▶ Description of the task
Write out all the records exactly, and keep any images out.

▶ Input data
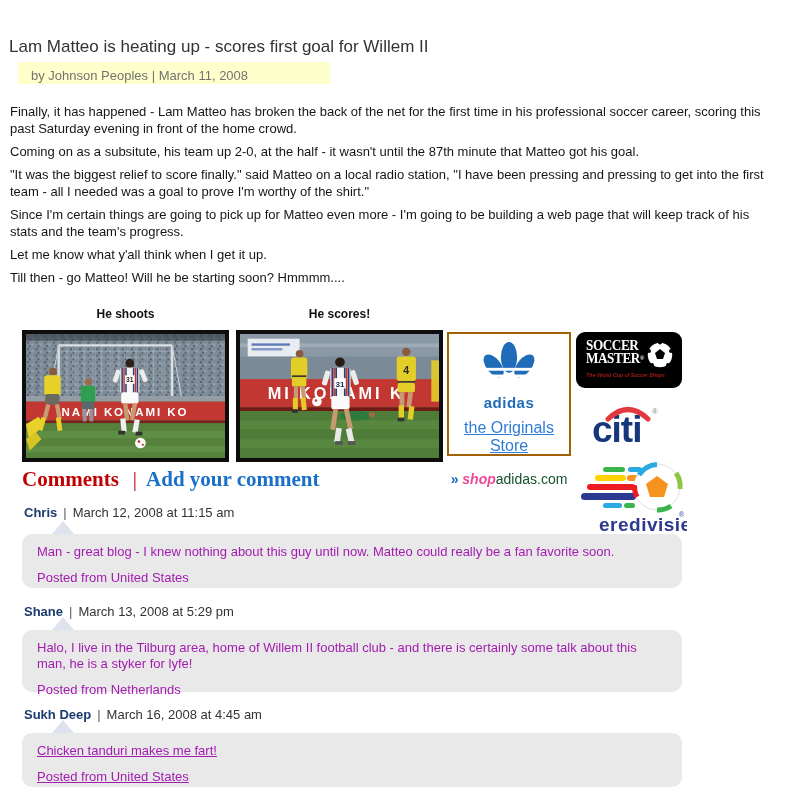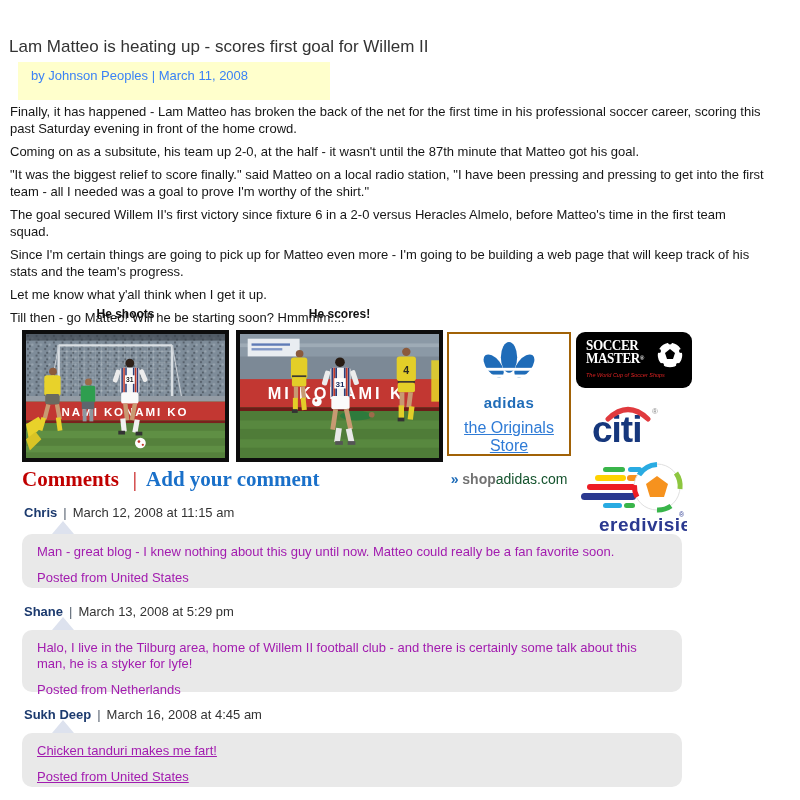--- a/index.html
+++ b/index.html
@@ -12,7 +12,7 @@
 
   .title { left:7px; top:4px; font-size:27px; font-weight:bold; color:#1c1cb4; letter-spacing:-0.5px; white-space:nowrap; }
   .subtitle { left:9px; top:37px; font-size:17px; color:#333; }
-  .byline { left:18px; top:62px; width:312px; height:38px; background:#ffffcc; color:#3b82f6; font-size:13px; line-height:27px; padding-left:13px; }
+  .byline { left:18px; top:62px; width:312px; height:22px; background:#ffffcc; color:#737373; font-size:13px; line-height:27px; padding-left:13px; }
 
   .bodytext { left:10px; top:103px; width:758px; font-size:13px; line-height:17px; color:#161616; }
   .bodytext p { margin-bottom:6px; }

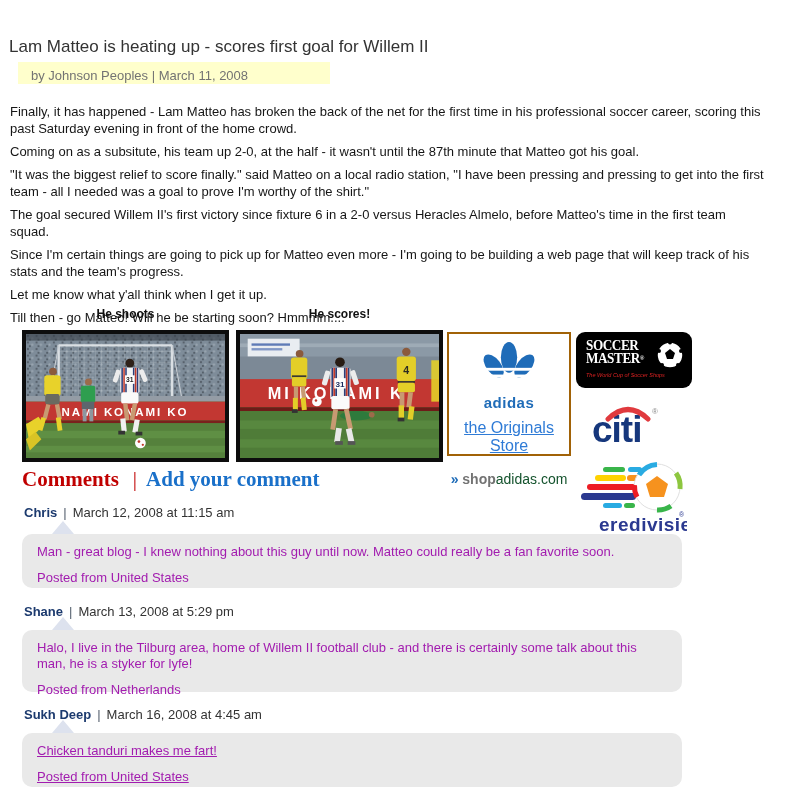--- a/index.html
+++ b/index.html
@@ -68,7 +68,6 @@
     <p>Finally, it has happened - Lam Matteo has broken the back of the net for the first time in his professional soccer career, scoring this past Saturday evening in front of the home crowd.</p>
     <p>Coming on as a subsitute, his team up 2-0, at the half - it wasn't until the 87th minute that Matteo got his goal.</p>
     <p>"It was the biggest relief to score finally." said Matteo on a local radio station, "I have been pressing and pressing to get into the first team - all I needed was a goal to prove I'm worthy of the shirt."</p>
-    <p>The goal secured Willem II's first victory since fixture 6 in a 2-0 versus Heracles Almelo, before Matteo's time in the first team squad.</p>
     <p>Since I'm certain things are going to pick up for Matteo even more - I'm going to be building a web page that will keep track of his stats and the team's progress.</p>
     <p>Let me know what y'all think when I get it up.</p>
     <p>Till then - go Matteo! Will he be starting soon? Hmmmm....</p>

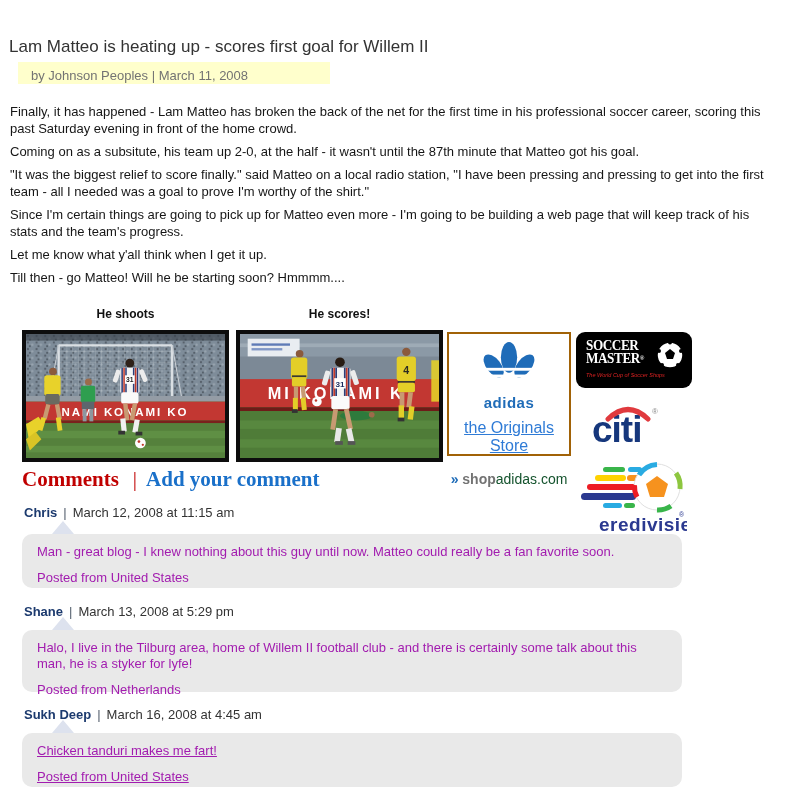--- a/index.html
+++ b/index.html
@@ -32,7 +32,7 @@
   .cta-shop { color:#737373; font-weight:bold; }
   .cta-domain { color:#14532d; }
 
-  .sm-ad { left:576px; top:332px; width:116px; height:56px; background:#000; border-radius:9px; color:#fff; }
+  .sm-ad { left:576px; top:332px; width:106px; height:56px; background:#000; border-radius:9px; color:#fff; }
   .sm-text { position:absolute; left:10px; top:7px; line-height:13px; font-family:"Liberation Serif", serif; font-weight:bold; font-size:15px; letter-spacing:-0.5px; transform:scaleX(0.88); transform-origin:left; }
   .sm-reg { font-size:7px; vertical-align:top; }
   .sm-tag { position:absolute; left:10px; top:40px; font-size:5.5px; font-style:italic; color:#d22; white-space:nowrap; }

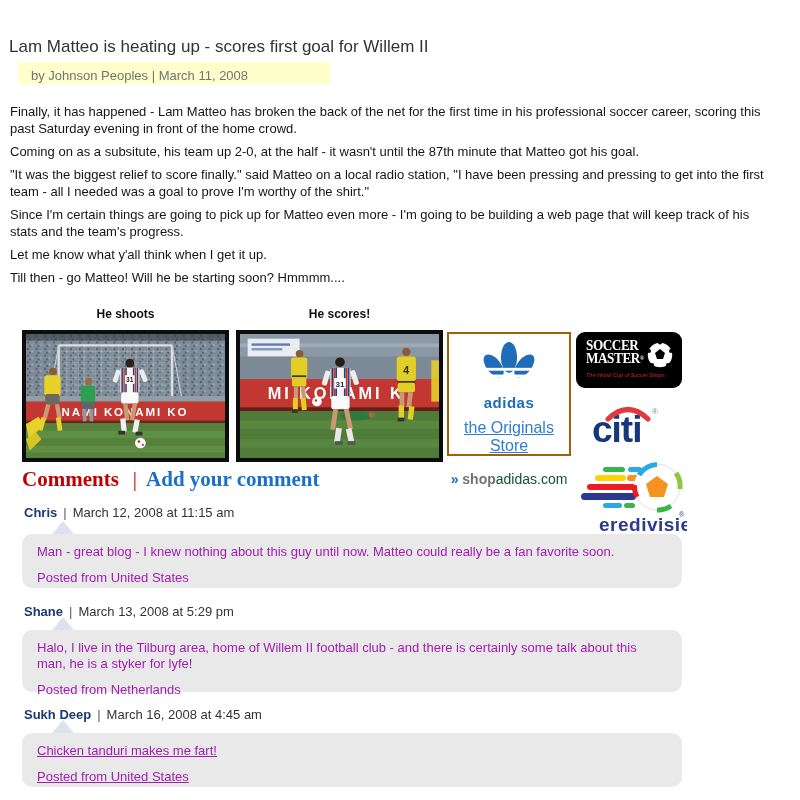--- a/index.html
+++ b/index.html
@@ -29,7 +29,7 @@
   .adidas-line { margin-top:8px; font-size:16px; color:#2f7bd6;text-decoration:underline; }
   .adidas-cta { margin-top:16px; font-size:14px; text-align:center; white-space:nowrap; }
   .cta-arrow { color:#1f6cb8; font-weight:bold; }
-  .cta-shop { color:#737373; font-weight:bold; }
+  .cta-shop { color:#ec4899; font-weight:bold;font-style:italic; }
   .cta-domain { color:#14532d; }
 
   .sm-ad { left:576px; top:332px; width:106px; height:56px; background:#000; border-radius:9px; color:#fff; }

▶ Answer for this exercise
--- a/index.html
+++ b/index.html
@@ -12,7 +12,7 @@
 
   .title { left:7px; top:4px; font-size:27px; font-weight:bold; color:#1c1cb4; letter-spacing:-0.5px; white-space:nowrap; }
   .subtitle { left:9px; top:37px; font-size:17px; color:#333; }
-  .byline { left:18px; top:62px; width:312px; height:38px; background:#ffffcc; color:#3b82f6; font-size:13px; line-height:27px; padding-left:13px; }
+  .byline { left:18px; top:62px; width:312px; height:22px; background:#ffffcc; color:#737373; font-size:13px; line-height:27px; padding-left:13px; }
 
   .bodytext { left:10px; top:103px; width:758px; font-size:13px; line-height:17px; color:#161616; }
   .bodytext p { margin-bottom:6px; }

--- a/index.html
+++ b/index.html
@@ -68,7 +68,6 @@
     <p>Finally, it has happened - Lam Matteo has broken the back of the net for the first time in his professional soccer career, scoring this past Saturday evening in front of the home crowd.</p>
     <p>Coming on as a subsitute, his team up 2-0, at the half - it wasn't until the 87th minute that Matteo got his goal.</p>
     <p>"It was the biggest relief to score finally." said Matteo on a local radio station, "I have been pressing and pressing to get into the first team - all I needed was a goal to prove I'm worthy of the shirt."</p>
-    <p>The goal secured Willem II's first victory since fixture 6 in a 2-0 versus Heracles Almelo, before Matteo's time in the first team squad.</p>
     <p>Since I'm certain things are going to pick up for Matteo even more - I'm going to be building a web page that will keep track of his stats and the team's progress.</p>
     <p>Let me know what y'all think when I get it up.</p>
     <p>Till then - go Matteo! Will he be starting soon? Hmmmm....</p>

--- a/index.html
+++ b/index.html
@@ -32,7 +32,7 @@
   .cta-shop { color:#737373; font-weight:bold; }
   .cta-domain { color:#14532d; }
 
-  .sm-ad { left:576px; top:332px; width:116px; height:56px; background:#000; border-radius:9px; color:#fff; }
+  .sm-ad { left:576px; top:332px; width:106px; height:56px; background:#000; border-radius:9px; color:#fff; }
   .sm-text { position:absolute; left:10px; top:7px; line-height:13px; font-family:"Liberation Serif", serif; font-weight:bold; font-size:15px; letter-spacing:-0.5px; transform:scaleX(0.88); transform-origin:left; }
   .sm-reg { font-size:7px; vertical-align:top; }
   .sm-tag { position:absolute; left:10px; top:40px; font-size:5.5px; font-style:italic; color:#d22; white-space:nowrap; }

--- a/index.html
+++ b/index.html
@@ -29,7 +29,7 @@
   .adidas-line { margin-top:8px; font-size:16px; color:#2f7bd6;text-decoration:underline; }
   .adidas-cta { margin-top:16px; font-size:14px; text-align:center; white-space:nowrap; }
   .cta-arrow { color:#1f6cb8; font-weight:bold; }
-  .cta-shop { color:#737373; font-weight:bold; }
+  .cta-shop { color:#ec4899; font-weight:bold;font-style:italic; }
   .cta-domain { color:#14532d; }
 
   .sm-ad { left:576px; top:332px; width:106px; height:56px; background:#000; border-radius:9px; color:#fff; }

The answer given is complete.